Stern joined the U.S. Fund for UNICEF in 2006 as COO and served as acting president for a short time before assuming the role of president and CEO in May 2007. In this role, she advocated for continued U.S. Government support of UNICEF and headed the organization's efforts to raise awareness and revenue for UNICEF's efforts to aid children affected by disasters including the 2010 Haiti earthquake, the 2011 East Africa drought, and the current Ebola crisis. During her tenure, the U.S. Fund's revenues have increased from $372,131,340 in FY 2007 to $606,869,535 in FY 2014.

== Walton Family Foundation ==
Stern was announced as Executive Director for the Walton Family Foundation in September 2019. She will start in the position in January 2020. She'll head the non-profit that, in 2018, awarded nearly $600 million in grants for various charitable causes.

== Personal ==
Stern is married to real estate developer Donald LaRosa.
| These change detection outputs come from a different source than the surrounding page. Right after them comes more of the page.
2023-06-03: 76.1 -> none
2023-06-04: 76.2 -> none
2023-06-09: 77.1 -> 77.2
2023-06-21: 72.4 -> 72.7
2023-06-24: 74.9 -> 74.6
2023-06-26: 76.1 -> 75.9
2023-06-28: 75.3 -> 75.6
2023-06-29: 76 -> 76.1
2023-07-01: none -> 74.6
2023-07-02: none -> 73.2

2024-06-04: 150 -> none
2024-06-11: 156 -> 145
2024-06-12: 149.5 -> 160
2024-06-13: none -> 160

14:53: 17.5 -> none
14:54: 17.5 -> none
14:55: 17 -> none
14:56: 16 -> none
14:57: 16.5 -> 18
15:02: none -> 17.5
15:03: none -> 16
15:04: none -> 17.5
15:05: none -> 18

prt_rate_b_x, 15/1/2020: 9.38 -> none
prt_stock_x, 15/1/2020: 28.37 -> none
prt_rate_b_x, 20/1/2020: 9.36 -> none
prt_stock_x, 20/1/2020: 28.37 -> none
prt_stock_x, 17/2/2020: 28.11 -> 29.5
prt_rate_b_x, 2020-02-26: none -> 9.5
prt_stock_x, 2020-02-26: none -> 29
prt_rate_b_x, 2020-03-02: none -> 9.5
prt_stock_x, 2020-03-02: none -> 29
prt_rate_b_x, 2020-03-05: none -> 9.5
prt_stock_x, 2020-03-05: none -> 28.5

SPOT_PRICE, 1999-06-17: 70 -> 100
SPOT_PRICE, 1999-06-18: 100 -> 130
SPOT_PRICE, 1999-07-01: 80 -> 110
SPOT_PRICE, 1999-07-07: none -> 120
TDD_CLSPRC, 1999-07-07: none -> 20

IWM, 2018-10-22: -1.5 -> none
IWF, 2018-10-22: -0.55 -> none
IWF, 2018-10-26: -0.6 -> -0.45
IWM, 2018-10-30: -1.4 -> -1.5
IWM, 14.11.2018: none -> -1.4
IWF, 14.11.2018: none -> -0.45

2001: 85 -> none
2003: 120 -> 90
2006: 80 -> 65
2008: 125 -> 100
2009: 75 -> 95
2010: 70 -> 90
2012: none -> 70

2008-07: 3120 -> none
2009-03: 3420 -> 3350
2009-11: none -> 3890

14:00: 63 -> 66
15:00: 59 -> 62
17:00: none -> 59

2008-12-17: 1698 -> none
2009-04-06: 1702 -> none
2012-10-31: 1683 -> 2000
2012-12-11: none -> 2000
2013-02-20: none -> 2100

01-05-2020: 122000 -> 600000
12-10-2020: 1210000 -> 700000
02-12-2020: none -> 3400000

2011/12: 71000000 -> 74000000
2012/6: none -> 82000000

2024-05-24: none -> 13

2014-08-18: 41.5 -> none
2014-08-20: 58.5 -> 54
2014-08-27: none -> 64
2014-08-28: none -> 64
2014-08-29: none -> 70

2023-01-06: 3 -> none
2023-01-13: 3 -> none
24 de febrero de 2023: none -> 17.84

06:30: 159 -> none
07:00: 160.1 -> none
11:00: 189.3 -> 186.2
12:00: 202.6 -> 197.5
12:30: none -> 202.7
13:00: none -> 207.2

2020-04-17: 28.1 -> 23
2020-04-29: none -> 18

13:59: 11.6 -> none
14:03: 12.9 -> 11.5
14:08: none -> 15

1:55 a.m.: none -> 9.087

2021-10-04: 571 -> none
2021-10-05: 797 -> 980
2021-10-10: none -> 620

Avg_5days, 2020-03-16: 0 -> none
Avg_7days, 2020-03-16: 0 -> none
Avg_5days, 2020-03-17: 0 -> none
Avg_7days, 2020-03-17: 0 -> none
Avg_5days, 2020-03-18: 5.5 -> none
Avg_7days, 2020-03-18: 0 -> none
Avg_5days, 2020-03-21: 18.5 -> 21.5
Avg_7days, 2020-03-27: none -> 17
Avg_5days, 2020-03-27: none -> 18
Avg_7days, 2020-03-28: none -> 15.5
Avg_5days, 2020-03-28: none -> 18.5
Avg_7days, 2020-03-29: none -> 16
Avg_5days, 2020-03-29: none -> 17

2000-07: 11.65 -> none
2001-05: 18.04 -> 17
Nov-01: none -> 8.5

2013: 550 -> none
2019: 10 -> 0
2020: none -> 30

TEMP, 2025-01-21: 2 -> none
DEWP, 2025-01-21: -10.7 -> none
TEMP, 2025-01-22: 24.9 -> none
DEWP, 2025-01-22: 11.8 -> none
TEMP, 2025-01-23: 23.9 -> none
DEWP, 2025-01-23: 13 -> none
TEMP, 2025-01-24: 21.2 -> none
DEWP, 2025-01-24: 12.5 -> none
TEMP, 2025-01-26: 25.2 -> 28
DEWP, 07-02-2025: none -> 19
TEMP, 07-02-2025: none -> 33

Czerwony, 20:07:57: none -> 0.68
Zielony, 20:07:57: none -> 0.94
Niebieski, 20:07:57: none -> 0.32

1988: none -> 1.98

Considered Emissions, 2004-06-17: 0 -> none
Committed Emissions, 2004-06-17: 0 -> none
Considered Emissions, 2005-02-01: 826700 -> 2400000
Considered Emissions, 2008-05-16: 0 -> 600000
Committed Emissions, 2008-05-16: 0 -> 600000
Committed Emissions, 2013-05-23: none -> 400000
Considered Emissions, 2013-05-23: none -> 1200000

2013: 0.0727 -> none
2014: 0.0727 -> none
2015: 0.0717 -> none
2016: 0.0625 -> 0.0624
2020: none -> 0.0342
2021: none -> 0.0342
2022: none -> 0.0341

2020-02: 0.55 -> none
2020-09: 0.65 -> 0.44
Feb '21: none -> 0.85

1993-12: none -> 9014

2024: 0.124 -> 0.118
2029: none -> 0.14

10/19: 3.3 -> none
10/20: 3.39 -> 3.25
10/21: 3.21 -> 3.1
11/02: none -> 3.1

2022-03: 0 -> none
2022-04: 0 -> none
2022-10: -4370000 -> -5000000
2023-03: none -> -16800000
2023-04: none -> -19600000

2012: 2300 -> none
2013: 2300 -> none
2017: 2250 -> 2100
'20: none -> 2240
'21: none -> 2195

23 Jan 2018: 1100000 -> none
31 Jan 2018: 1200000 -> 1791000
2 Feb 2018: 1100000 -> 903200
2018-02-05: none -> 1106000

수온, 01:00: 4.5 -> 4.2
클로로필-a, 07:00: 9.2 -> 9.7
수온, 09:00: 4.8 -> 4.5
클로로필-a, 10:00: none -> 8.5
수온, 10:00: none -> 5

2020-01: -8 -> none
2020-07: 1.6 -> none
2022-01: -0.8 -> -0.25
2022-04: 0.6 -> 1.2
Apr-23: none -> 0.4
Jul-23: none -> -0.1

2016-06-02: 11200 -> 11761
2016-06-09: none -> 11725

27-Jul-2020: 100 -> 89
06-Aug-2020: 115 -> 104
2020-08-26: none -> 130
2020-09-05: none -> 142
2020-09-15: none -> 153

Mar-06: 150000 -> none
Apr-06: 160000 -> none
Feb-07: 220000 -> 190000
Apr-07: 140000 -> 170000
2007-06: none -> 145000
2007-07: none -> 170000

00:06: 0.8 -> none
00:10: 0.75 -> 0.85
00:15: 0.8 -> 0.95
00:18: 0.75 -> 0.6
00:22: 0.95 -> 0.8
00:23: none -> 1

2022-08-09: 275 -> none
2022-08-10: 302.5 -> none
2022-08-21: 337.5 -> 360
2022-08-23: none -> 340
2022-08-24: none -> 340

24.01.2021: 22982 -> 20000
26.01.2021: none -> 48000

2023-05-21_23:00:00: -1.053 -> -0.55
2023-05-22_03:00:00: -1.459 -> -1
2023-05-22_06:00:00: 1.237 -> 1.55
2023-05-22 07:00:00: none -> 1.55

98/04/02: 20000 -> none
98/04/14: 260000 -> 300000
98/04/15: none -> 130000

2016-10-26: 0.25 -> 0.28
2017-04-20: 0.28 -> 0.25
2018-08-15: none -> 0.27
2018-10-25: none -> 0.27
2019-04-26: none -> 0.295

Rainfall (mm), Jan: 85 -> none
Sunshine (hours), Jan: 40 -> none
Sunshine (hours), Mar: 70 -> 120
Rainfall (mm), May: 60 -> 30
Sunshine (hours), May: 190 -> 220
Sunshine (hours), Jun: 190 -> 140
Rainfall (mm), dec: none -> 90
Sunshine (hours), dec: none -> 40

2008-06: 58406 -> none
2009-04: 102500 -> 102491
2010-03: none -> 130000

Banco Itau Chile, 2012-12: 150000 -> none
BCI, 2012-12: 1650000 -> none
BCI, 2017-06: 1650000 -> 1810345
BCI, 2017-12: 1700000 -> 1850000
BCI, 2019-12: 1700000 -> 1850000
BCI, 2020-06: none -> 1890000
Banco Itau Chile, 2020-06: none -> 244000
They have three sons. Stern's compensation as president and CEO of the U.S. Fund for UNICEF is $521,820.

== Books and publications ==
Stern is the co-author of Hate Hurts: How Children Learn and Unlearn Prejudice and Future Perfect: A Model for Professional Development. I Believe in Zero: Learning from the World's Children, a collection of Stern's accounts from areas affected by crisis, war, and disaster was published in 2013.